* Requirement
The answer must consist only of the lines from the line with "delivery note number: LS095480 -> LS093130" to the line with "Balti Jeans – Blue 114: 6 -> 4", both included, exactly as they stand below.

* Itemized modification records
..........

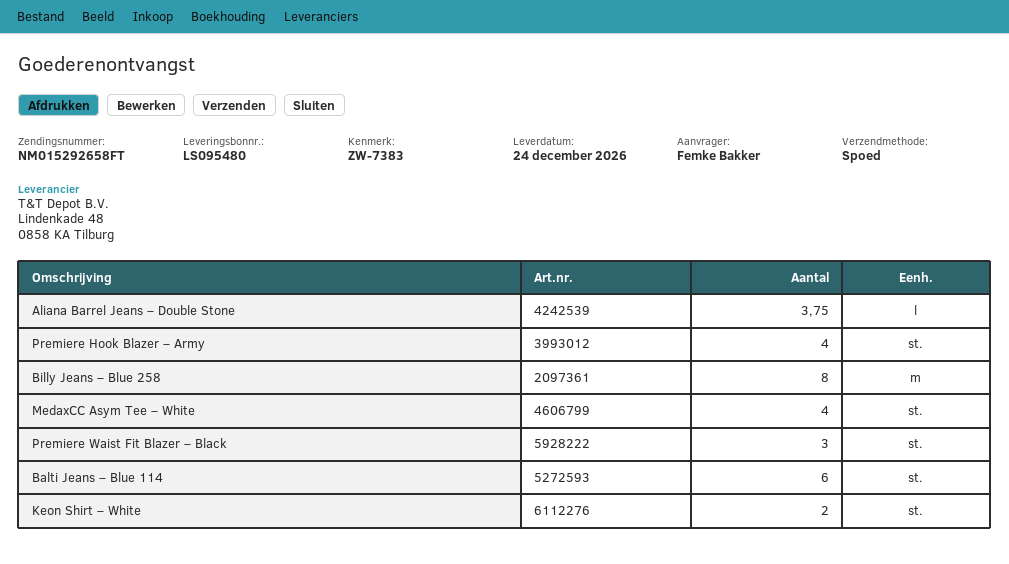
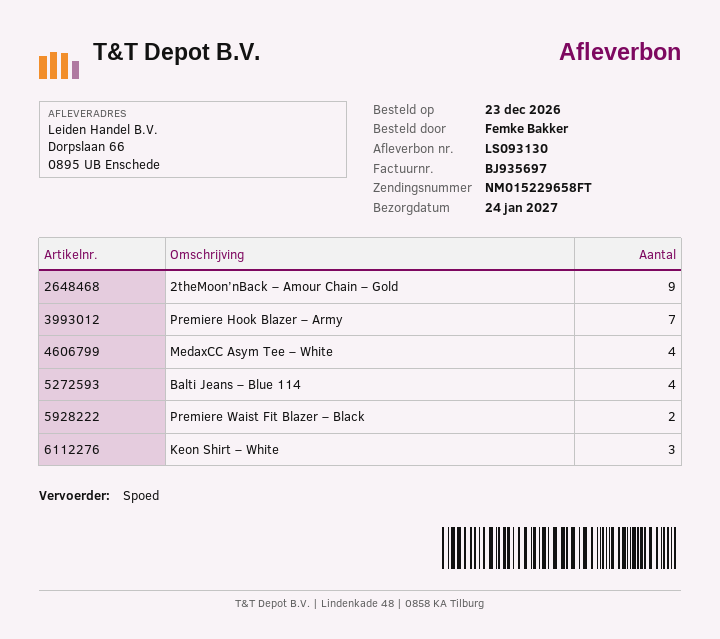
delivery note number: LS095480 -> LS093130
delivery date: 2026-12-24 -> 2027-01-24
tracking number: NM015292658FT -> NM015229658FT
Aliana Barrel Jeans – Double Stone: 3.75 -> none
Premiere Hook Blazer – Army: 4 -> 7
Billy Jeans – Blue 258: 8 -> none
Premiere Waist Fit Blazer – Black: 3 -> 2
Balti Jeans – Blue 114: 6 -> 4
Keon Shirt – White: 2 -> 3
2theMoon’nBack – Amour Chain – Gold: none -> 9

..........

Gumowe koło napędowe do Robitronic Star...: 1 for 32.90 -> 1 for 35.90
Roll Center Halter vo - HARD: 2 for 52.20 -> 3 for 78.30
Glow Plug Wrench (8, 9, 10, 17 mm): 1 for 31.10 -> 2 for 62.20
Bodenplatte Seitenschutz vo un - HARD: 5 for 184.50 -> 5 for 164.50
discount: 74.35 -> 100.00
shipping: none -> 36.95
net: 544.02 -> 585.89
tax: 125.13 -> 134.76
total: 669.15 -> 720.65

..........

* Task result
delivery note number: LS095480 -> LS093130
delivery date: 2026-12-24 -> 2027-01-24
tracking number: NM015292658FT -> NM015229658FT
Aliana Barrel Jeans – Double Stone: 3.75 -> none
Premiere Hook Blazer – Army: 4 -> 7
Billy Jeans – Blue 258: 8 -> none
Premiere Waist Fit Blazer – Black: 3 -> 2
Balti Jeans – Blue 114: 6 -> 4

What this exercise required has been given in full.